Now, I know some people are going to argue , “But, Morgan, sometimes when you adapt for the screen, certain changes must be made…” I know, I know. But look… she cut out Peoria! Peoria, who King’s version of Landry says is the whole key to him getting into Umney’s world and works vice-versa once Clyde is stranded in Sam’s miserable existence.
I could go on all night, really, about how much this adaptation deviated and how poorly the deviations served the story. It seems pretty clear that Ms. Smith didn’t feel it at all necessary to even remain faithful to the core message of the story but instead believed she had something eminently more important to convey.

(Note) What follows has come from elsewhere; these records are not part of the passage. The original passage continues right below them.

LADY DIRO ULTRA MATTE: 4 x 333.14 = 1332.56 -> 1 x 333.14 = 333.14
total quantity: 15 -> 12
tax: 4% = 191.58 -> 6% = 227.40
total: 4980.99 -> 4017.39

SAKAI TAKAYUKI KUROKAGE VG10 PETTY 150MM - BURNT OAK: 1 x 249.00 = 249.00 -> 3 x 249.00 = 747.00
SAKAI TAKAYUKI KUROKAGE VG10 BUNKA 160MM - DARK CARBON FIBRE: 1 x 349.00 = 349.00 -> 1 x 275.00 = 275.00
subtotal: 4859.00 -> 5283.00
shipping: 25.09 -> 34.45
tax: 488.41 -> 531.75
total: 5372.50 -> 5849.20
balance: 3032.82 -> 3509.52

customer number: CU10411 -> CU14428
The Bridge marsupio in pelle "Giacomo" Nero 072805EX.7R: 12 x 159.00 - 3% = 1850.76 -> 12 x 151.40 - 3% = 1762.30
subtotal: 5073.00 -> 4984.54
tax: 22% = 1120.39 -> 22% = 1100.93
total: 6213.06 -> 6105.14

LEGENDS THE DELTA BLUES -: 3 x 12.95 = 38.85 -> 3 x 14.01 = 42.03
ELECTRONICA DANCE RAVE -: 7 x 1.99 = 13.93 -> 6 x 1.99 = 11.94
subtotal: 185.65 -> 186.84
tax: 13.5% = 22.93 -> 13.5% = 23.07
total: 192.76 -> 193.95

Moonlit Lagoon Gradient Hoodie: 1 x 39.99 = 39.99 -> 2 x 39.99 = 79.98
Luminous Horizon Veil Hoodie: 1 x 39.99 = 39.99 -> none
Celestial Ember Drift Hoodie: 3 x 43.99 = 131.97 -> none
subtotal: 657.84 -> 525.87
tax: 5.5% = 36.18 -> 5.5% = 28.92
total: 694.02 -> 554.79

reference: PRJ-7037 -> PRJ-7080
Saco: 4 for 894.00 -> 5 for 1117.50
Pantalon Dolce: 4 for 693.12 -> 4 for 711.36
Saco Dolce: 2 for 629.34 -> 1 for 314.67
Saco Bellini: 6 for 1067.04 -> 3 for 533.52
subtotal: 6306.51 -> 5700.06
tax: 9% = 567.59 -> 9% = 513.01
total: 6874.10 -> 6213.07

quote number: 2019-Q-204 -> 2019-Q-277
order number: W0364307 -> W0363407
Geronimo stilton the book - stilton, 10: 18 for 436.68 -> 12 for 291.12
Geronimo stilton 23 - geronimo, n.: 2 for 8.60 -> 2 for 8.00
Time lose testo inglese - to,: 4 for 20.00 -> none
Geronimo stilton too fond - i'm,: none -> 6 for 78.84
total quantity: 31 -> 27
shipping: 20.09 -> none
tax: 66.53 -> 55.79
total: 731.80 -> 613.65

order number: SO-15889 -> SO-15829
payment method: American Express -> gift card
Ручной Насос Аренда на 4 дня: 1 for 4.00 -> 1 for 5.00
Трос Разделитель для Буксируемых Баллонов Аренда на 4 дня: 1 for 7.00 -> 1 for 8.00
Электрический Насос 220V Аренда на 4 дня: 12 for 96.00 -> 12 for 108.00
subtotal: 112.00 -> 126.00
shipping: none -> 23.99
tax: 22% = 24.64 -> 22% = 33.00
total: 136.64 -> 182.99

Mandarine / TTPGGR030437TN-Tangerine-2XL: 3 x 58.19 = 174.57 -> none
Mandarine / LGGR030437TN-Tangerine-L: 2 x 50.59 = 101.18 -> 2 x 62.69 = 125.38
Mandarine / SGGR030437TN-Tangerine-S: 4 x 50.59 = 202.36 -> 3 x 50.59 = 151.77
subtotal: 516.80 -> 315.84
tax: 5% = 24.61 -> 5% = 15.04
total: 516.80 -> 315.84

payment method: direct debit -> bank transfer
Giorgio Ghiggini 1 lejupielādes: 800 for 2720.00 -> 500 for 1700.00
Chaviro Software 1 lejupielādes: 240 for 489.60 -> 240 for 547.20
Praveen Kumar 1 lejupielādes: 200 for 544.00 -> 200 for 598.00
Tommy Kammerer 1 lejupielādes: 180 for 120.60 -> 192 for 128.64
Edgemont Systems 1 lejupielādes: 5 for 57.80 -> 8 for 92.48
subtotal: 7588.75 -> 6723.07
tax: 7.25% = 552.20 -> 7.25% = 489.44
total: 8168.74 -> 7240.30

At least Rob Bowman, the director of both this episode and the upcoming “The Fifth Quarter,” made this trash look good. And the actors turned out a good performance.
But even William H. Macy couldn’t turn Smith’s sow’s ear into a silk purse. Which is sad. Because the installment had so much else going for it. Trust me… skip it. Read the story. It’s ten times better. Ten times ten times better. In fact, I’m look forward to drinking this adaptation out of my memory.